Não existem estatísticas de
quantas mulheres são vítimas de assédio sexual, mas especialistas acreditam que
o número de casos é bem superior aos que se tornam públicos. Vergonha, medo de
serem culpadas pela agressão, dificuldade de conseguir provas e até mesmo falta
de informação são as causas desse silêncio.
"Muitas vezes a mulher
não sabe que pode se posicionar e denunciar. Ela se sente vítima, mas tem
vergonha e acha que, se fizer uma denúncia, vai ser acusada de ter favorecido a
situação", afirma Erika Paula de Campos, integrante da Comissão de Estudos
à Violência de Gênero da Ordem dos Advogados do Brasil no Paraná (OAB-PR).

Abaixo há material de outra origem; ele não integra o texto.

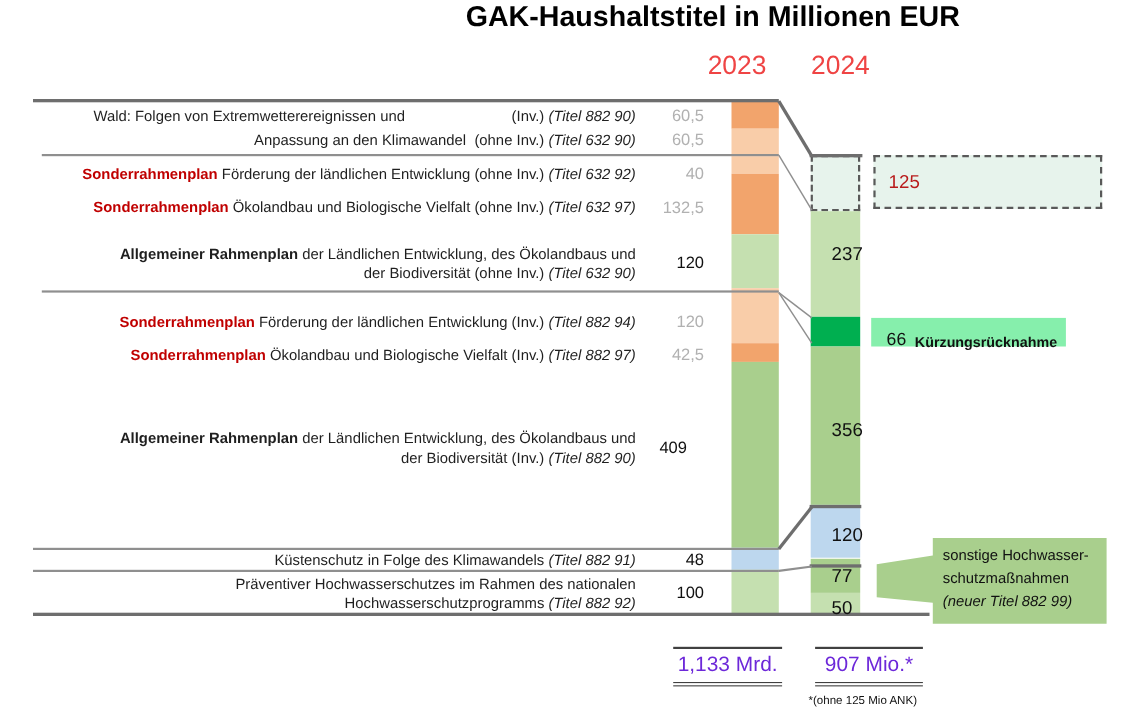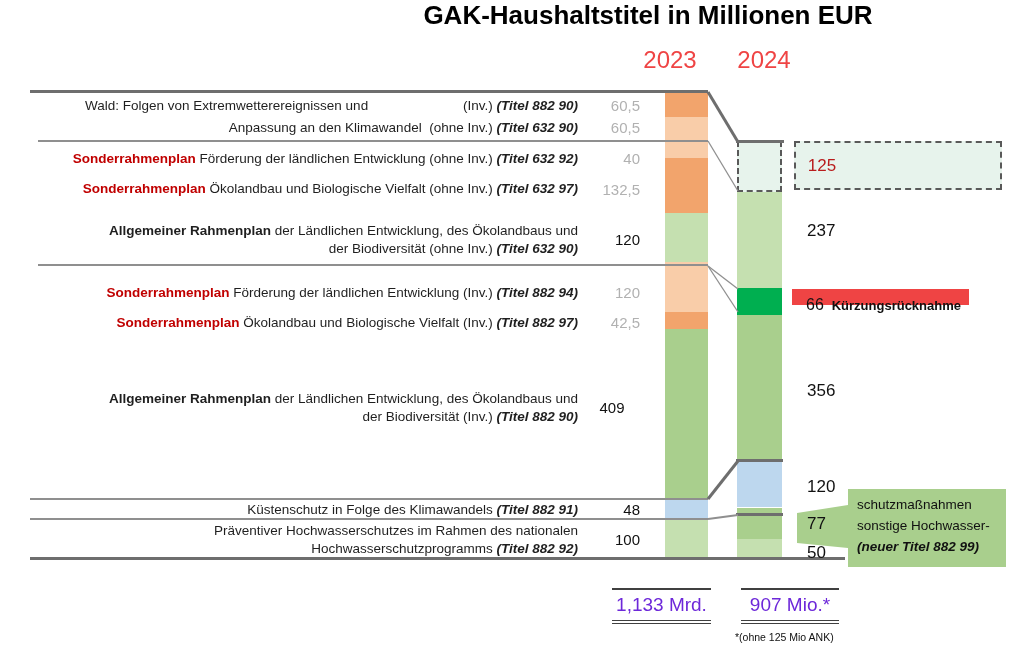"(Titel 882 90)" .italic { font-weight: bold -> none }
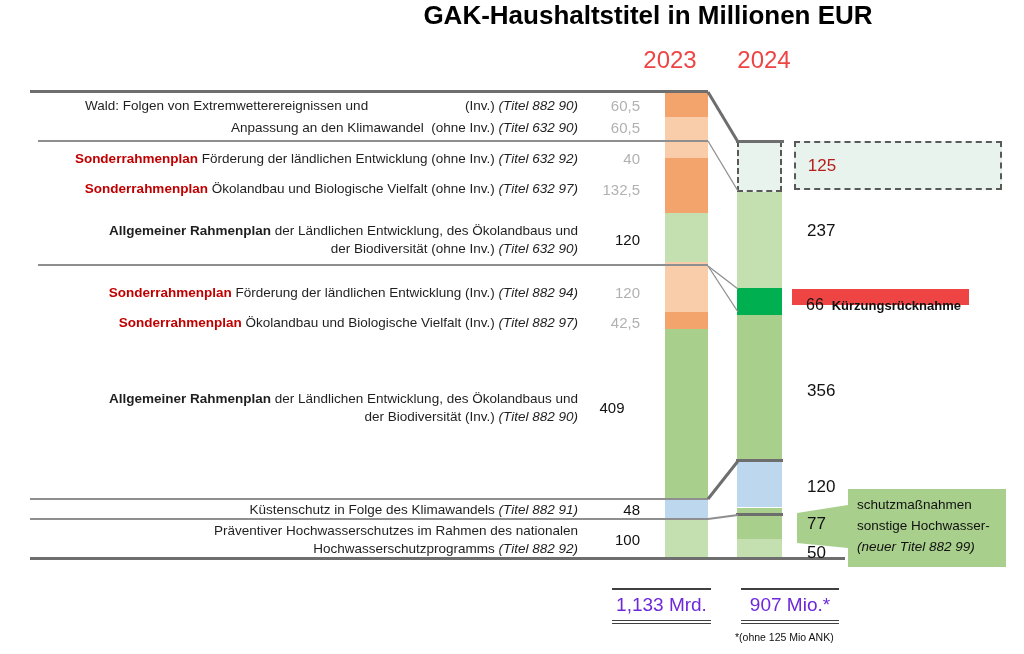"237" .rlabel { left: 807px -> 756px }
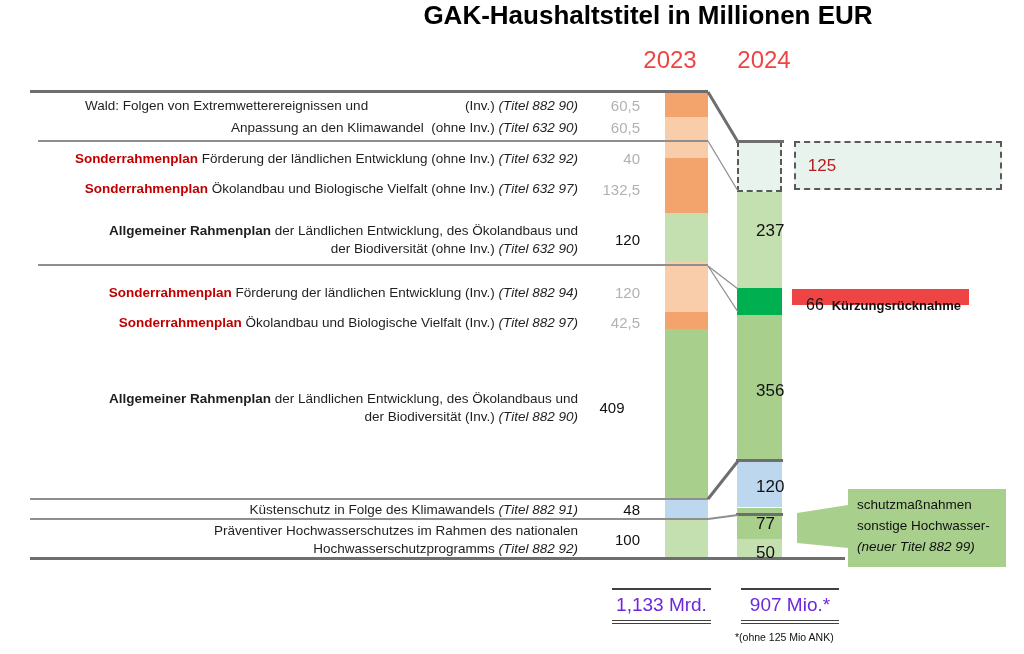"66" #kurz-box { background: #ef4444 -> #86efac; height: 16px -> 26px }
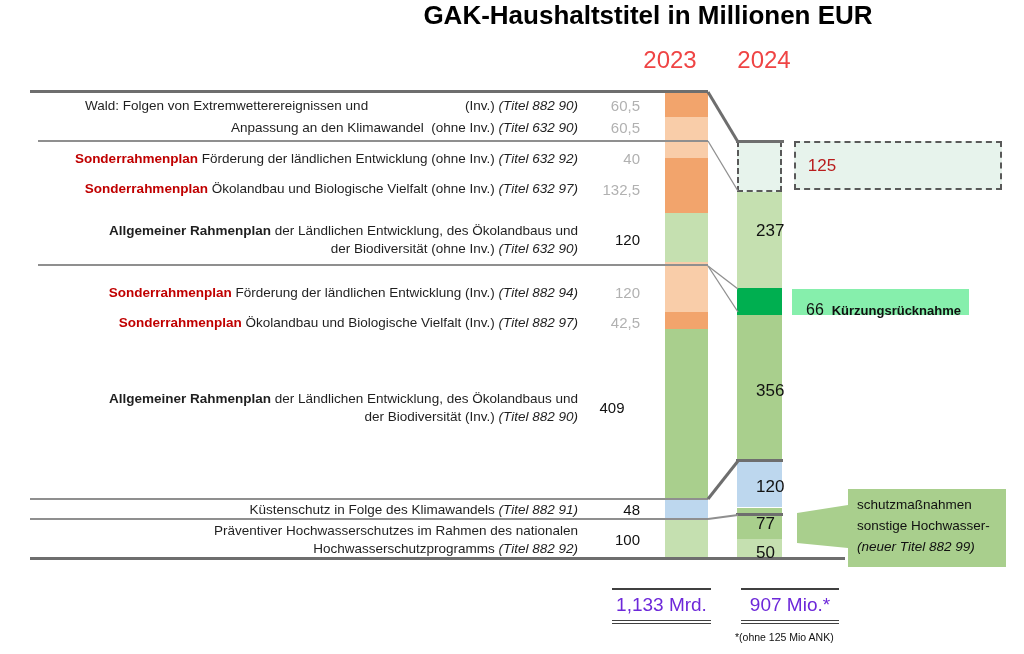"schutzmaßnahmen" div { order: before "sonstige Hochwasser-" -> after "sonstige Hochwasser-" }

Soa absurdo, mas muitas vezes
a vítima é tratada como culpada. Quando decidiu denunciar, Maria foi acusada,
através de comentários postados na internet, de ter provocado a situação ou de
querer tirar vantagem do ocorrido. "O assédio em si já foi muito difícil,
mas, além dele, todo dia tinha essa carga emocional muito grande", conta
Maria, falando dos comentários anônimos.
DIVERSAS FORMAS DE
ASSÉDIO.
Pela definição do Ministério
do Trabalho e do Emprego, assédio sexual é o constrangimento de colegas de
trabalho através de cantadas e insinuações de teor sexual. Essas atitudes podem
ser claras ou sutis, como piadinhas, fotos pornográficas, brincadeiras e
comentários constrangedores. Podem também se manifestar através de coação,
quando há promessas de promoção ou chantagem. Essa violência não atinge somente
mulheres, mas também homens.
Como no caso denunciado por
Maria, o assédio costuma ser uma situação que se repete, provocando desconforto
na vítima. "Raramente haverá uma situação de assédio isolada. Assédio é
essa conduta repetida que é repelida, de ordem sexual, e que torna a situação
no ambiente de trabalho insuportável", diz Campos, que também é professora
de Direito na PUC-PR.
A orientação para as vítimas
é procurar a direção da empresa, o sindicato e também um advogado, além de
registrar a ocorrência na delegacia da mulher e na Superintendência Regional do
Trabalho e Emprego.
"Em se tratando de uma
empresa grande, cabe procurar o setor responsável ou a direção a fim de que a
empresa tome as medidas cabíveis para proteger a vítima. A outra opção é
procurar a delegacia da mulher e registrar a ocorrência", reforça a
professora de direito Vanessa Chiari Gonçalves, da Universidade Federal do Rio
Grande do Sul.
Mas, para Maria, justamente o
registro na delegacia da mulher mostrou ser uma das etapas mais difíceis. A
falta de preparo dos funcionários e também as informações exigidas para
registrar a ocorrência criaram uma situação constrangedora. Cabe à vítima
informar, por exemplo, os dados pessoais do agressor, incluindo a data de
nascimento e o número da carteira de identidade. "No primeiro registro eu
não sabia esses dados e eles colocaram o agressor como não identificado. Eu
mesma tive que ir atrás disso."
Além de ser obrigada a reunir
informações sobre o agressor, Maria, assim como todas as mulheres que denunciam
assédio, também precisa apresentar provas da acusação. Elas nem sempre existem,
já que o assédio sexual pode ser cometido de forma verbal e sem testemunhas.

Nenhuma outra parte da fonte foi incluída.